Which libraries are currently participating in the SHELF Project?

  • Perkins Talking Book and Braille Library
  • Utah Library for the Blind
  • Idaho Talking Book Library
  • Colorado Talking Book Library
  • Wolfner Library for the Blind and Physically Handicapped (Missouri)
  • Vermont Department of Libraries, Special Services Unit
  • Maryland State Library for the Blind and Physically Handicapped
  • Braille Institute of America (California)

How do files get transferred to the SHELF Project?

We see it happening in two steps. For most libraries, they have some number of existing titles that need to be transferred, and then will have an ongoing need to transfer titles as their recording program completes them.

The first step is to transfer a batch of titles. For that, we see it being better to send them on media. Transferring them over FTP is certainly an option, but it is likely going to take longer, will tie up network bandwidth, and require more hand-holding than it is worth. We will send you an external drive that connects via USB. You then load the completed DTBs onto the drive and send it to us. Once we receive it back from you, we will load the recordings into our back-end storage, and link the files to the appropriate titles. In order for us to automatically link the recordings to the proper titles, the KlasID needs to appear in the filename (our naming convention follows the standard established by NLS for BARD.)

The second stop is to transfer recordings as your recording program completes them. For this, transferring them over FTP is probably the best option, unless there is a larger number of recordings or some technical difficulty in transmitting the files to us.

Will we be able to submit our recorded magazines?

We do expect to support magazines in the future, but the initial focus is on books.

How will my patrons be able to find and download titles?

We expect that your patrons to search your local catalog to locate titles that are part of the SHELF project. One of our major goals is to put more focus on your catalog-- not detract from it by asking your readers to use different sites for different purposes.

For libraries that do not have an on-line catalog, libraries whose catalog cannot provide a download link for titles, or libraries that choose not to load the titles into their automation system, we also offer an online catalog to search the SHELF Project's collection.

Why does the SHELF Project need information about my readers?

We only need to have basic information about your readers-- nothing more personally identifiable than their name, their ID number in your automation system, and their a password for them to use. This information is needed for 2 purposes:

  1. To track downloads. In order for the SHELF Project to be able to send 'HasHad' information back to you, we have to be able to know who requested the recording.
  2. To provide security. In order to protect the accuracy of the statistics, and ensure that only authorized users can download recordings, the reader must log in with their ID and password before they may download anything.

How will the logins work?

For libraries already using KLAS, the reader information will seamlessly be integrated. As soon as you enter or update a reader's record, that information will be sent to the SHELF Project. The patron's experience is very simple and streamlined. The reader will login to your local WebOPAC, and that login credential will be passed to the SHELF Project's server whenever they request a download. They will not need to login a second time.

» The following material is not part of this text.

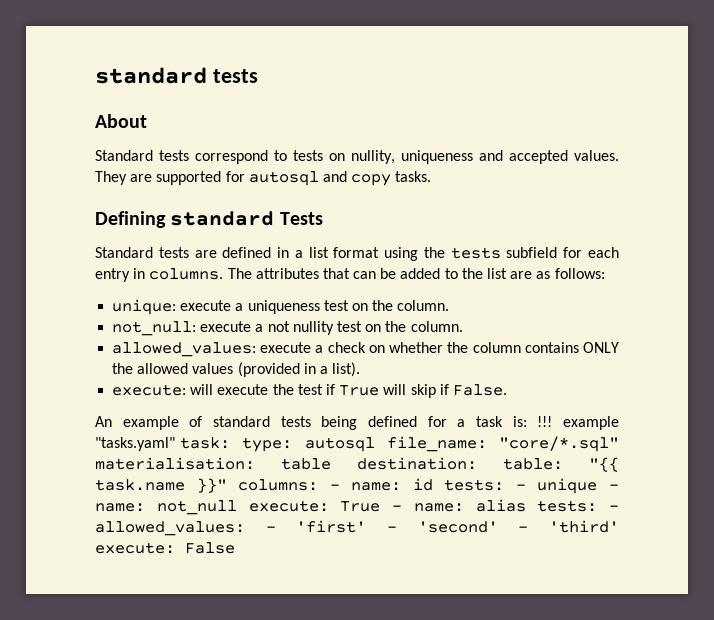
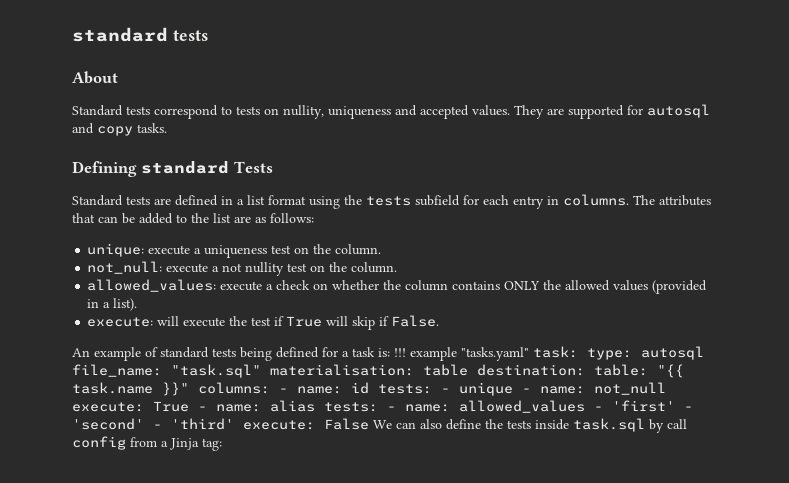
[499,436,620,452] "core/*.sql" -> [171,364,261,378] "task.sql"
[95,521,245,536] allowed_values: -> [405,400,585,413] name: allowed_values
(235, 548) none -> [373,418,687,433] [72,436,222,451] We can also define the tests inside task.sql by call config from a Jinja tag:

For libraries that are not using KLAS as their automation system, the SHELF project will need to be sent updates as you maintain your readers. This is probably most easily done by sending a copy of your CMLS transactions. The user experience may also not be quite as streamlined as it is with KLAS. Unless your automation system can implement the web services calls to pass the login credentials behind the scenes, the user will be asked to login to the SHELF Project once they have requested a download.

How many users can be using the SHELF Project at the same time?

There is no limit on the number of people who can be searching the catalog, or downloading recordings. We have substantial, but not unlimited network bandwidth to support the downloads. As a result, if many users are downloading recordings simultaneously, they may see reduced download speed. A user should not be denied access to download due to demand or the number of concurrent users. We will be monitoring the bandwidth usage, and increasing it as necessary.

How can a participating library provide ILL access to their titles to other libraries?

We will provide all regional libraries with a login to access the SHELF Project's on-line catalog. From here, libraries can download copies for their ILL needs. This will allow usage statistics to be reported to the originating library.

For libraries using KLAS:

Is there anything special that I have to do in order to keep my records synchronized?

No, KLAS has built in integration. This allows reader information to automatically be submitted to the SHELF Project's database whenever you add or update a record. The same integration allows HasHad information to be updated immediately when they request a download. For libraries not using KLAS, the transactions will be sent to you monthly in the same format that NLS uses to send BARD transactions.

Is the SHELF Project related to the "New WebOPAC" that I've been hearing about??

No. The SHELF Project will work with the current version of KLAS WebOPAC, as well as with the upcoming release of the "new WebOPAC".